4. **refutable** iff it is not valid.

> [!tip]+ Proposition
>  $F$ is **valid** iff $\neg F$ is **unsatisfiable**.
   

- $F \models G$ iff for every assignment $A$, if $A \models F$ then $A \models G$. We say $G$ is a **consequence** of $F$.
- $F \equiv G$ iff $F \models G$ and $G \models F$. We say $F$ and $G$ are **equivalent**.
- Let $\Gamma = { F_1, F_2, F_3,... }$ be a set of formulas.
	- $A \models \Gamma$ iff $A \models F_i$ for each formula $F_i$ in $\Gamma$. We say $A$ models $\Gamma$.
	- $\Gamma \models G$ iff $A \models \Gamma$ implies $A \models G$ for every assignment $A$. We say $G$ is a **consequence** of $\Gamma$.

   > [!tip]+ Proposition
   >  - $F \models G$ iff $\models F \implies G$.
   >  - $\Gamma \models G$ and $\Gamma$ finite iff $\models \land \Gamma \implies G$.
   >  

	 - $\Gamma$ is *consistent* or *satisfiable* iff there is an assignment that models $\Gamma$.
	 - We say that $\Gamma$ is inconsistent or unsatisfiable iff there is not consistent and denote this by $\Gamma \models \bot$.

   > [!tip]+ Proposition
   >  - {$F, \neg F$} $\models \bot$
   >  - If $\Gamma \models \bot$ and $\Gamma \subseteq \Gamma '$, then $\Gamma ' \models \bot$
   >  - $\Gamma \models F$ iff $\Gamma, \neg F \models \bot$

- Formula $G$ is a subformula of formula F if it occurs syntactically within F
- Formula G is a strict subformula of F if G is a subformula of $F$ and $G \neg = F$


**Basic Equivalences:**
1. $\neg \neg A \equiv A$
2. $A \lor A \equiv A$
3. $A \land A \equiv A$
4. $A \land \neg A \equiv \bot$
5. $A \lor \neg A \equiv \top$
6. $A \lor B \equiv B \lor A$
7. $A \land B \equiv B \land A$
8. $A \land \top \equiv A$
9. $A \lor \top \equiv \top$
10. $A \land \bot \equiv \bot$
11. $A \lor \bot \equiv A$
12. $A \land (B \lor A) \equiv A$
13. $A \land (B \lor C) \equiv (A \land B) \lor (A \land C)$
14. $A \lor (B \land C) \equiv (A \lor B) \land (A \lor C)$
15. $\neg (A \lor B) \equiv \neg A \land \neg B$
16. $\neg (A \land B) \equiv \neg A \lor \neg B$
17. $A \implies B \equiv \neg A \lor B$
18. $A \iff B \equiv (A \implies B) \land (B \implies A)$




# 2. SAT Solvers
- There are several techniques and algorithms for SAT solving.
- Usually SAT solvers receive as input a formula in a specific syntatical format.
- SAT solvers deal with formulas in **conjunctive normal form (CNF)**.
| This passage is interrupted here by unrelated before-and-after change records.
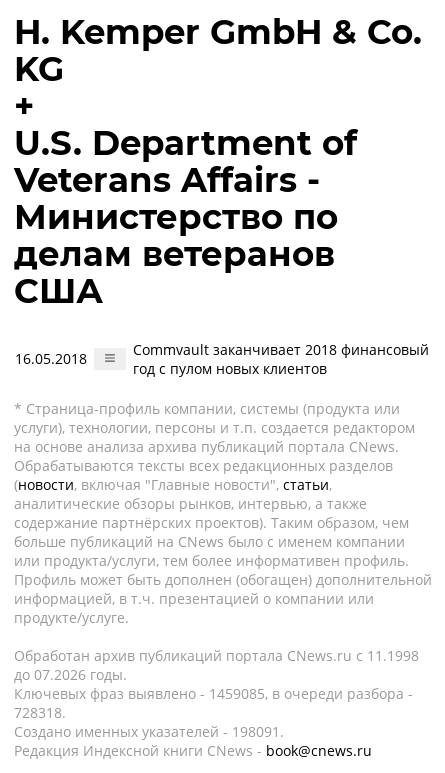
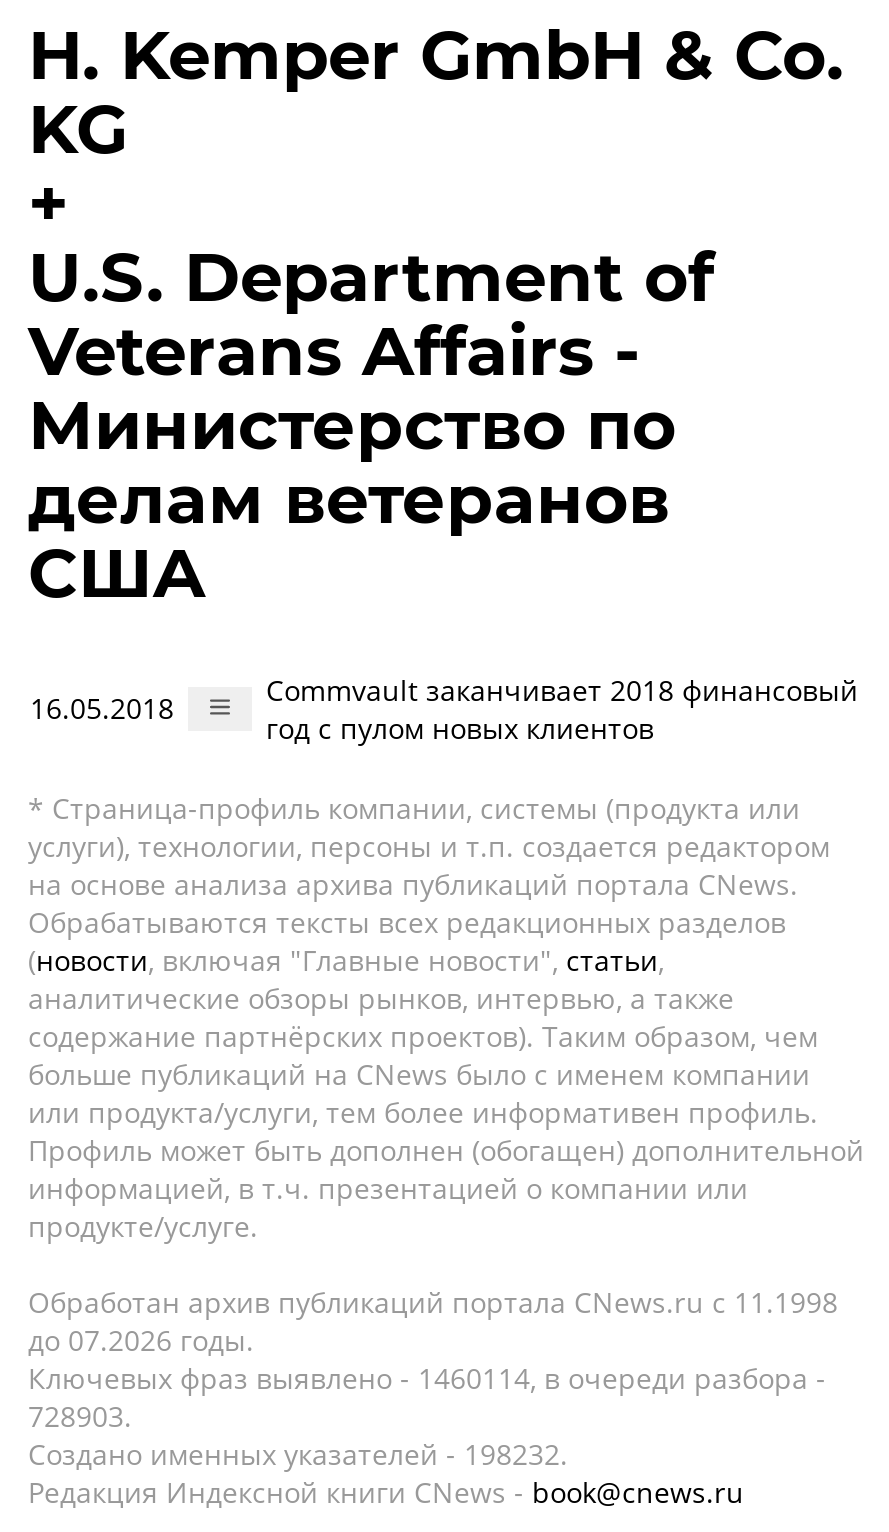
- Ключевых фраз выявлено - 1459085, в очереди разбора -
+ Ключевых фраз выявлено - 1460114, в очереди разбора -

- 728318.
+ 728903.

- Создано именных указателей - 198091.
+ Создано именных указателей - 198232.
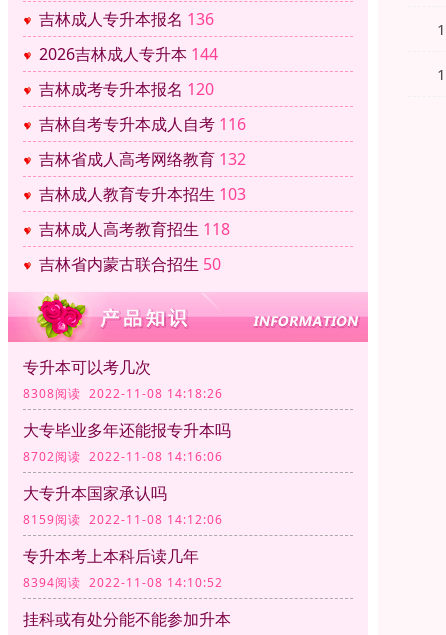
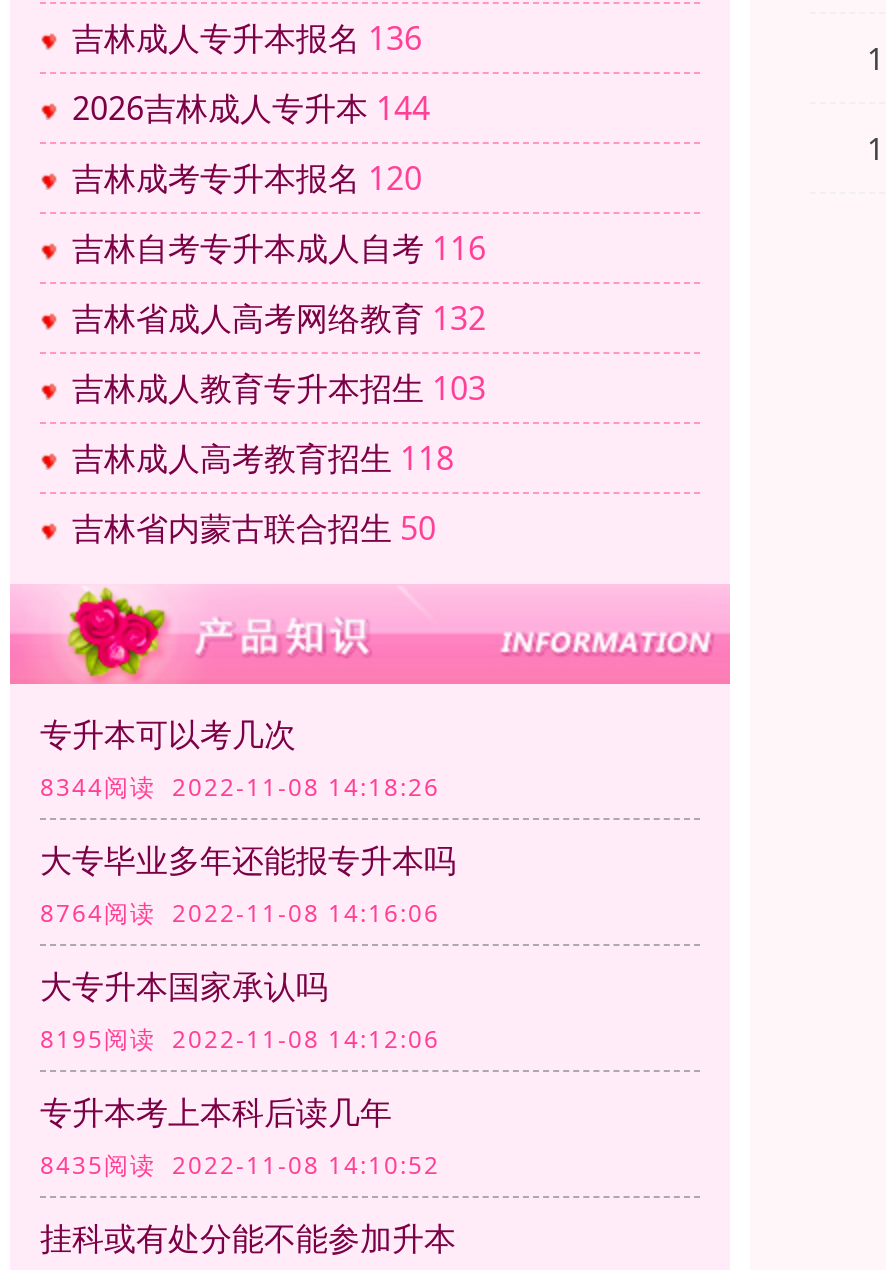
- 8308阅读 2022-11-08 14:18:26
+ 8344阅读 2022-11-08 14:18:26

- 8702阅读 2022-11-08 14:16:06
+ 8764阅读 2022-11-08 14:16:06

- 8159阅读 2022-11-08 14:12:06
+ 8195阅读 2022-11-08 14:12:06

- 8394阅读 2022-11-08 14:10:52
+ 8435阅读 2022-11-08 14:10:52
- Most current state-of-the-art SAT solvers are based on the **Davis-Putnam-Logemann-Loveland (DPLL) framework**.

## 2.1 DPLL Framework
The idea is to **incrementally construct an assignment compatible with a CNF**, propagating the implications of the decisions made that are easy to detect and simplifying the clauses.

A CNF is satisfied by an assignment if all its clauses are satisfied. And a clause is satisfied if at least one of its literals is satisfied.